Gestern waren wir in Kreuzber türkisch essen, billig und sehr gut. Auf dem Rückweg sind wir über die Oberbaumbrücke gelaufen, da sind diese Bilder entstanden. Ich finde sie typisch für Berlin, sie sind nicht wirklich schön, glatt, wohlgeformt und trotzdem zeigen sie doch ein bisschen die rauen Charme, den diese Stadt hst.

Nach 2 Tagen Berlin: Was hat sich geändert gegenüber früher?
Mehr Fahrradfahrer, mehr Ausländer im Osten, Berlin hat seine eigene Mode, die so sonst nirgendwo, hier aber mit Stolz und jeder Menge Selbstbewußtstein (jedenfalls nach außen hin) getragen wird. Viele Kopftuchträgerinnen bei dem Muselmaninnen, die zum Teil richtig bunte und auf jeden Fall sehr modische Kopftücher tragen. Demonstrativ und auch etwas provokativ. Ich hoffe sehr, dass es eine Mode ist, die auch wieder verschwindet. Ich möche jedenfalls nicht in einem Land leben, in dem religiöse Führer die Staatsmacht haben und Sittenpolizei das korrekte Verhalten und die korrekte Kleidung auf den Straßen kontrolliert, so wie das in den Staat ist, wo zwischen Islam und Staat keine Trennung besteht (Saudi-Arabien, Iran, Afganisthan unter den Taliban).

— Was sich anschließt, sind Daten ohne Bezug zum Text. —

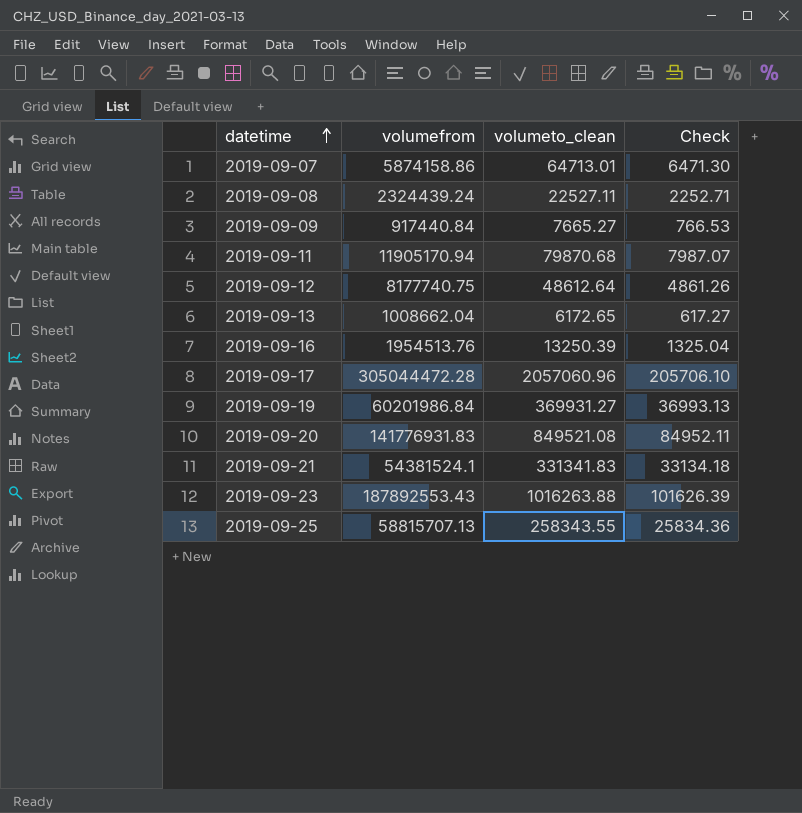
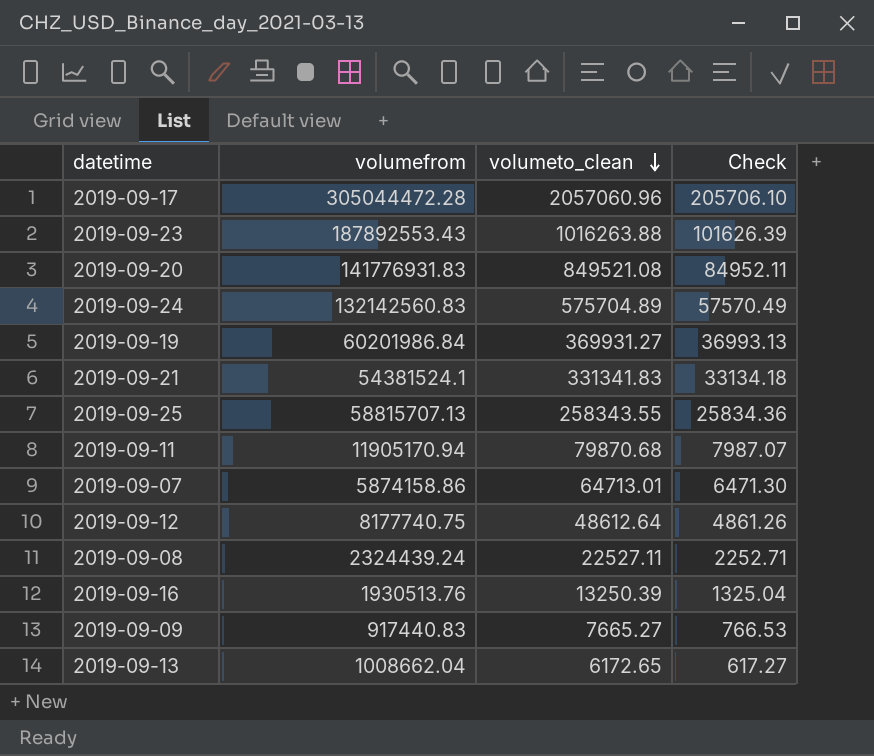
row order: datetime ascending -> volumeto_clean descending
row 2019-09-24: none -> 132142560.83 | 575704.89 | 57570.49
2019-09-16 | volumefrom: 1954513.76 -> 1930513.76
2019-09-09 | volumefrom: 917440.84 -> 917440.83

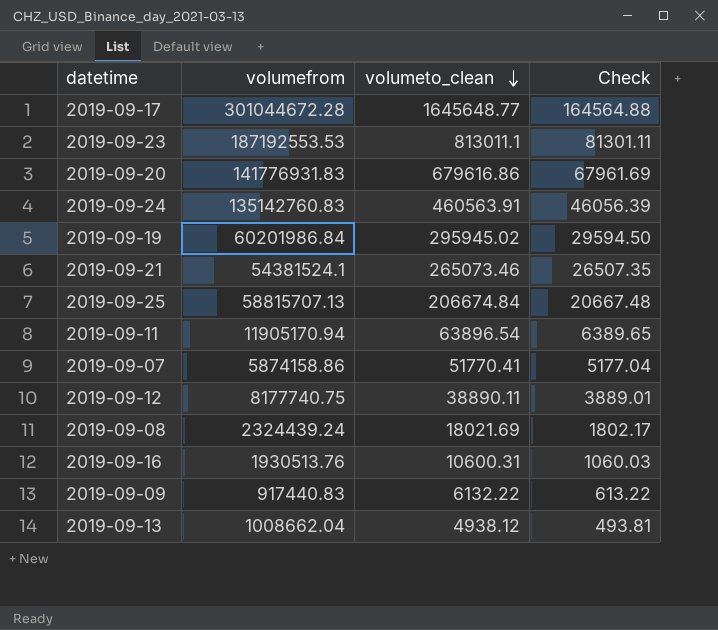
2019-09-17 | volumefrom: 305044472.28 -> 301044672.28
2019-09-17 | volumeto_clean: 2057060.96 -> 1645648.77
2019-09-17 | Check: 205706.10 -> 164564.88
2019-09-23 | volumefrom: 187892553.43 -> 187192553.53
2019-09-23 | volumeto_clean: 1016263.88 -> 813011.1
2019-09-23 | Check: 101626.39 -> 81301.11
2019-09-20 | volumeto_clean: 849521.08 -> 679616.86
2019-09-20 | Check: 84952.11 -> 67961.69
2019-09-24 | volumefrom: 132142560.83 -> 135142760.83
2019-09-24 | volumeto_clean: 575704.89 -> 460563.91
2019-09-24 | Check: 57570.49 -> 46056.39
2019-09-19 | volumeto_clean: 369931.27 -> 295945.02
2019-09-19 | Check: 36993.13 -> 29594.50
2019-09-21 | volumeto_clean: 331341.83 -> 265073.46
2019-09-21 | Check: 33134.18 -> 26507.35
2019-09-25 | volumeto_clean: 258343.55 -> 206674.84
2019-09-25 | Check: 25834.36 -> 20667.48
2019-09-11 | volumeto_clean: 79870.68 -> 63896.54
2019-09-11 | Check: 7987.07 -> 6389.65
2019-09-07 | volumeto_clean: 64713.01 -> 51770.41
2019-09-07 | Check: 6471.30 -> 5177.04
2019-09-12 | volumeto_clean: 48612.64 -> 38890.11
2019-09-12 | Check: 4861.26 -> 3889.01
2019-09-08 | volumeto_clean: 22527.11 -> 18021.69
2019-09-08 | Check: 2252.71 -> 1802.17
2019-09-16 | volumeto_clean: 13250.39 -> 10600.31
2019-09-16 | Check: 1325.04 -> 1060.03
2019-09-09 | volumeto_clean: 7665.27 -> 6132.22
2019-09-09 | Check: 766.53 -> 613.22
2019-09-13 | volumeto_clean: 6172.65 -> 4938.12
2019-09-13 | Check: 617.27 -> 493.81

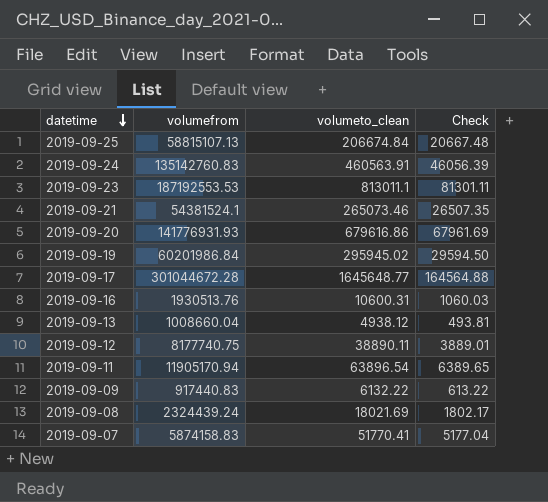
row order: volumeto_clean descending -> datetime descending
2019-09-25 | volumefrom: 58815707.13 -> 58815107.13
2019-09-20 | volumefrom: 141776931.83 -> 141776931.93
2019-09-13 | volumefrom: 1008662.04 -> 1008660.04
2019-09-07 | volumefrom: 5874158.86 -> 5874158.83

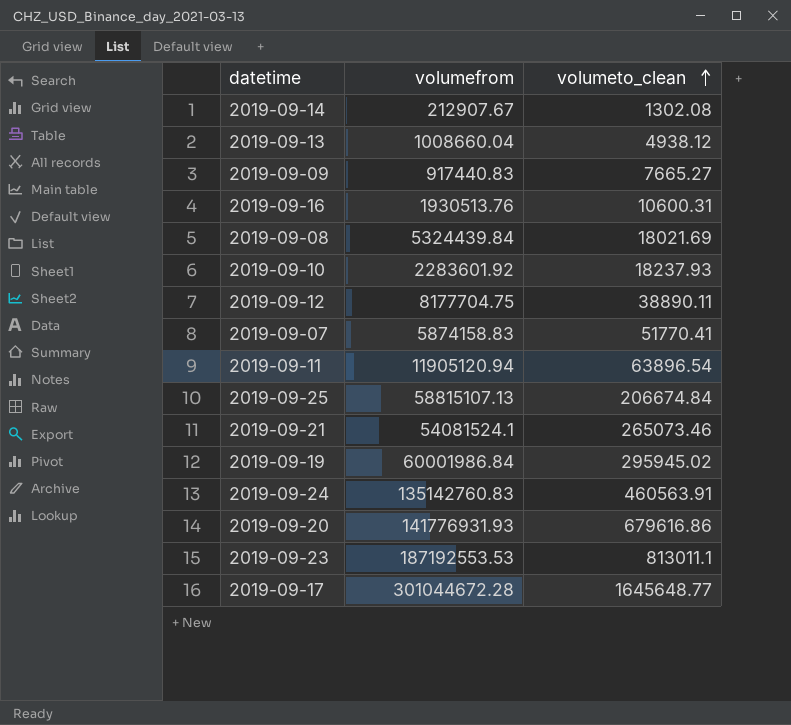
row order: datetime descending -> volumeto_clean ascending
column Check | formula: [volumeto_clean] * 0.1 -> none
row 2019-09-14: none -> 212907.67 | 1302.08
2019-09-09 | volumeto_clean: 6132.22 -> 7665.27
2019-09-08 | volumefrom: 2324439.24 -> 5324439.84
row 2019-09-10: none -> 2283601.92 | 18237.93
2019-09-12 | volumefrom: 8177740.75 -> 8177704.75
2019-09-11 | volumefrom: 11905170.94 -> 11905120.94
2019-09-21 | volumefrom: 54381524.1 -> 54081524.1
2019-09-19 | volumefrom: 60201986.84 -> 60001986.84

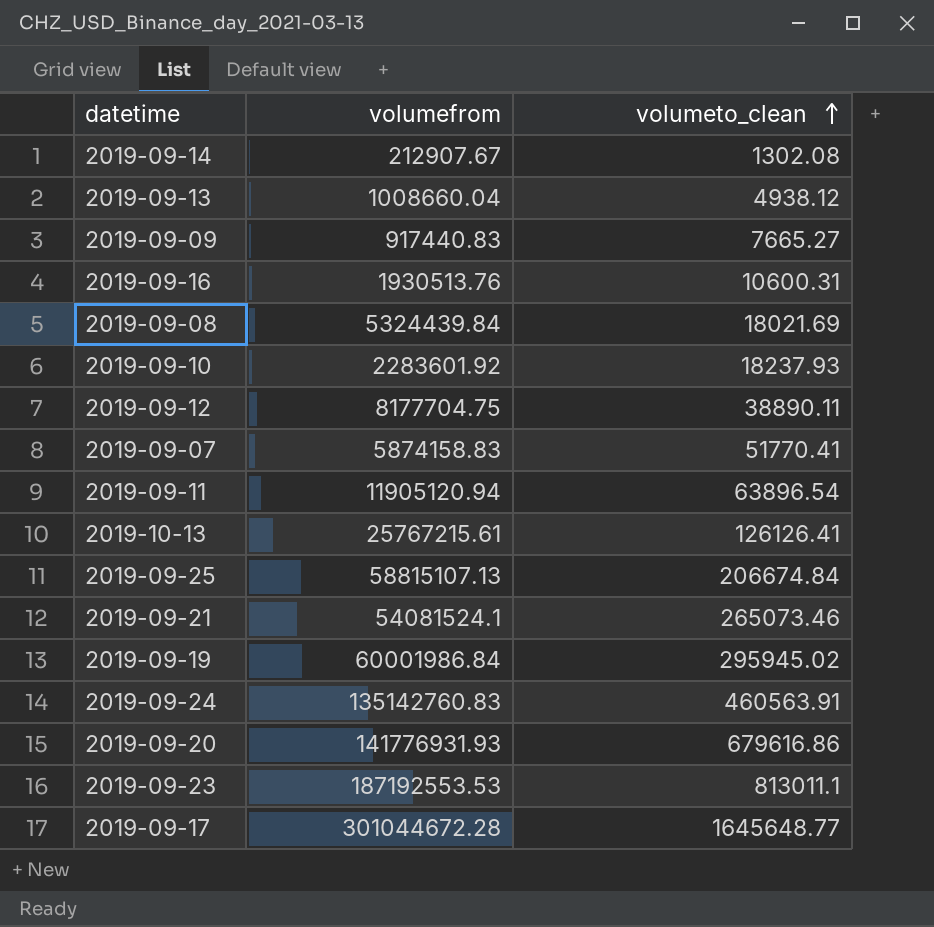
row 2019-10-13: none -> 25767215.61 | 126126.41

Und Berlin ist unglaublich grün. Die Straßenbäume, die in den großen Straßen links und rechts der Fahrbahn wachsen, tragen ganz wesentlich zur Qualität Berlins bei. Sie produzieren Sauerstoff, binden Staub und sehen schön aus. Oft sind es richtig große und mächige Bäume, die das Straßenbild prägen. 450.000 Straßenbäume gibt es und nur noch 150.000 Hunde. Das ist doch ein Fortschritt!
Im öffentliche Nahverkehr sind jetzt 18 Jahre nach der Wende die Lücken, die die Teilung der Stadt gerissen hatte, geschlossen. Es gibt weniger den je einen Grund, in Berlin noch - von Ausnahmen wie Umzug, Großeinkäufe, Krankentransporte- ein Auto zu benutzen. S-Bahn, U-Bahn, Straßenbahn, Busse fahren in den Innenstadtbezirken so oft, dass das Auto auch von der Geschwindigkeit keine Chance mehr hat. Denn Parkplätze sind knapp und ggf. teuer, bis man einen gefunden hat, ist der S-Bahn-Fahrer schon am Ziel. Und es ist natürlich viel entspannter und sicherer.